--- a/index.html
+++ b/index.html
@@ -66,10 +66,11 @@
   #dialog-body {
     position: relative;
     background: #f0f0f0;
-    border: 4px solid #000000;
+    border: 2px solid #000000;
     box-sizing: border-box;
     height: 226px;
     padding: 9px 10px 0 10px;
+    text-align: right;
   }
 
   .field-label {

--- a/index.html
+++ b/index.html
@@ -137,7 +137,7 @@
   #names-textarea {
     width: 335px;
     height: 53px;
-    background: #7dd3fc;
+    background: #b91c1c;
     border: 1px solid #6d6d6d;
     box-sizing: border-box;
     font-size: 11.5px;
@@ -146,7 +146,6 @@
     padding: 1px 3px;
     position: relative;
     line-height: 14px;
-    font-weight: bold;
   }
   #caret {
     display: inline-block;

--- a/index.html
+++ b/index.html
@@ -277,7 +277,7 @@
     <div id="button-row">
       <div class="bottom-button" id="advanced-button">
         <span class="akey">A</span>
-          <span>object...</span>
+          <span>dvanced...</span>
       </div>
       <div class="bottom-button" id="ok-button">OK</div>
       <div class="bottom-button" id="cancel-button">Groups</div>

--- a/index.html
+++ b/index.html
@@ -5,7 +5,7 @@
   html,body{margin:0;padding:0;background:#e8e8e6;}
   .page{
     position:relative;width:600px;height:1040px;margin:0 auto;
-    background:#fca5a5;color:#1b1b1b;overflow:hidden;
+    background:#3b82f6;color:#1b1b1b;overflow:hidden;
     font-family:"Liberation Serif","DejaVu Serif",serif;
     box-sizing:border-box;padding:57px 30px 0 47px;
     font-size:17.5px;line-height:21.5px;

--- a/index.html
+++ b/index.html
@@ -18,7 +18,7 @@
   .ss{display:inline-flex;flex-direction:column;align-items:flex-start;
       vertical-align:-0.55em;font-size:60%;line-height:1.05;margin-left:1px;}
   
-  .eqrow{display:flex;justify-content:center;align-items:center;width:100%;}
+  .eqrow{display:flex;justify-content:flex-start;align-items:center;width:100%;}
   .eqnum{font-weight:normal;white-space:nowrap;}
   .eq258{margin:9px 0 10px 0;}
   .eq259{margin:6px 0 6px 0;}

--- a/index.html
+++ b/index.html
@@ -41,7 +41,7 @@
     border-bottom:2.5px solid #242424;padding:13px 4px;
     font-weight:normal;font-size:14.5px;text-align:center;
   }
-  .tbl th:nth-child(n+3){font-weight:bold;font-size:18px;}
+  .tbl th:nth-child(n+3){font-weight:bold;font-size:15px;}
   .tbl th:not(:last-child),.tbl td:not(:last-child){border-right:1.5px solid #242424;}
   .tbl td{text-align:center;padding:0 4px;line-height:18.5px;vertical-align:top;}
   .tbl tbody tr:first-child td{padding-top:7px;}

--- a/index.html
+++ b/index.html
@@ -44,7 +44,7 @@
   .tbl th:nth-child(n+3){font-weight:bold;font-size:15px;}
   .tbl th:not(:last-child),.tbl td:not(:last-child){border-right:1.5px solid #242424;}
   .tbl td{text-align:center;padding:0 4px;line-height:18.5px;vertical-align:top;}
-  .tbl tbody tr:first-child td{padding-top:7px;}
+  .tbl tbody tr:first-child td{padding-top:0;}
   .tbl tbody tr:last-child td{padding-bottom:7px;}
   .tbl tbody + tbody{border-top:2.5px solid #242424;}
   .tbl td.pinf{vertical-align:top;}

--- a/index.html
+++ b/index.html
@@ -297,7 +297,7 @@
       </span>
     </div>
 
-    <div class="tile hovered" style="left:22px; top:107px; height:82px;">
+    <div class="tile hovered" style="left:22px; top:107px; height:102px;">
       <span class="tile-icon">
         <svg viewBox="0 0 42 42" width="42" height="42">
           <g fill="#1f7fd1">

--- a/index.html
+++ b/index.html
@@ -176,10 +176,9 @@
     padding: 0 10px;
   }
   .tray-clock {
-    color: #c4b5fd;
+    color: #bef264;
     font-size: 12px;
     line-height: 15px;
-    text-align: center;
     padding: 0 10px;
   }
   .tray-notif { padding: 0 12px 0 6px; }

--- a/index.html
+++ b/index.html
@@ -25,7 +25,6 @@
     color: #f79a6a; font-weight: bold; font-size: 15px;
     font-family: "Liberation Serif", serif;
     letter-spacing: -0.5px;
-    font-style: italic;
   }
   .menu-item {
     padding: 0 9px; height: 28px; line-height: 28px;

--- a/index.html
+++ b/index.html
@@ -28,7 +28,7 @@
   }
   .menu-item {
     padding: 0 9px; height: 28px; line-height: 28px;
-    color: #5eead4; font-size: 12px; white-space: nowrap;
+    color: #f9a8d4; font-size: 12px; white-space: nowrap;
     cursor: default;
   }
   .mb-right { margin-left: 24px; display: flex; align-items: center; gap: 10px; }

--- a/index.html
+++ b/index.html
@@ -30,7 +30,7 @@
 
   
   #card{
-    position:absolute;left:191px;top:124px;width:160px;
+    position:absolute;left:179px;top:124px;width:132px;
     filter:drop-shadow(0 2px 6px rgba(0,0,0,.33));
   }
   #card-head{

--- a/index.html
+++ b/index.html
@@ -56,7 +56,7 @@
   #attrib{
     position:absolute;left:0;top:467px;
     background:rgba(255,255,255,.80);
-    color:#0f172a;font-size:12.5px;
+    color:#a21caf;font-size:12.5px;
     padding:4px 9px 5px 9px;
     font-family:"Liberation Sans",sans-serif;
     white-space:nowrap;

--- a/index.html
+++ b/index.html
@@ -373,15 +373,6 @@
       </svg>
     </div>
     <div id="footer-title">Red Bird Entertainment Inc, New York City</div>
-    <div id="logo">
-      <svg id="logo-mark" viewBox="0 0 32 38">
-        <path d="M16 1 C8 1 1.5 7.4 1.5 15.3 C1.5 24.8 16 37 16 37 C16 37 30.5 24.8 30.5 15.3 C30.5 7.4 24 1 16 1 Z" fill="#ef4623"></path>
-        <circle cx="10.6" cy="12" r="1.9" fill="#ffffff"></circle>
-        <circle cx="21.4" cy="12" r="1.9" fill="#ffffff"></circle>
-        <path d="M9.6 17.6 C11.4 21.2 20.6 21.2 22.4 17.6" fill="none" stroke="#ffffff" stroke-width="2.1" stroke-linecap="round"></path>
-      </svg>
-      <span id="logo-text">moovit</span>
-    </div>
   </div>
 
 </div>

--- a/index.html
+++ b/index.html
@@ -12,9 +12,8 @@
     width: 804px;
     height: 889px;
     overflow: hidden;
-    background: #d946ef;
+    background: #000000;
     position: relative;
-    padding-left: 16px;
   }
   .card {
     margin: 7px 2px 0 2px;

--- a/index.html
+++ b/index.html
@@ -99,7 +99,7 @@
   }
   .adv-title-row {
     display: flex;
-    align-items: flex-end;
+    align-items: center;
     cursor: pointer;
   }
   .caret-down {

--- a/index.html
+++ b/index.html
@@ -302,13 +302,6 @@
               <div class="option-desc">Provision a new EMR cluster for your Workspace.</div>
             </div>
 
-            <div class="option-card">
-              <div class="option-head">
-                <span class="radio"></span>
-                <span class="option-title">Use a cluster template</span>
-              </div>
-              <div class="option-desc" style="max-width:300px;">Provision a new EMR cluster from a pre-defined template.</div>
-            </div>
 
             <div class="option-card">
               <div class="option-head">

*Work request*. Look through the data above. Find each line with the string "position" and copy it.

*Output below*.
     position: relative;
     position: relative;
     position:relative;width:600px;height:1040px;margin:0 auto;
-    position:absolute;left:191px;top:124px;width:160px;
+    position:absolute;left:179px;top:124px;width:132px;
     position:absolute;left:0;top:467px;
     position: relative;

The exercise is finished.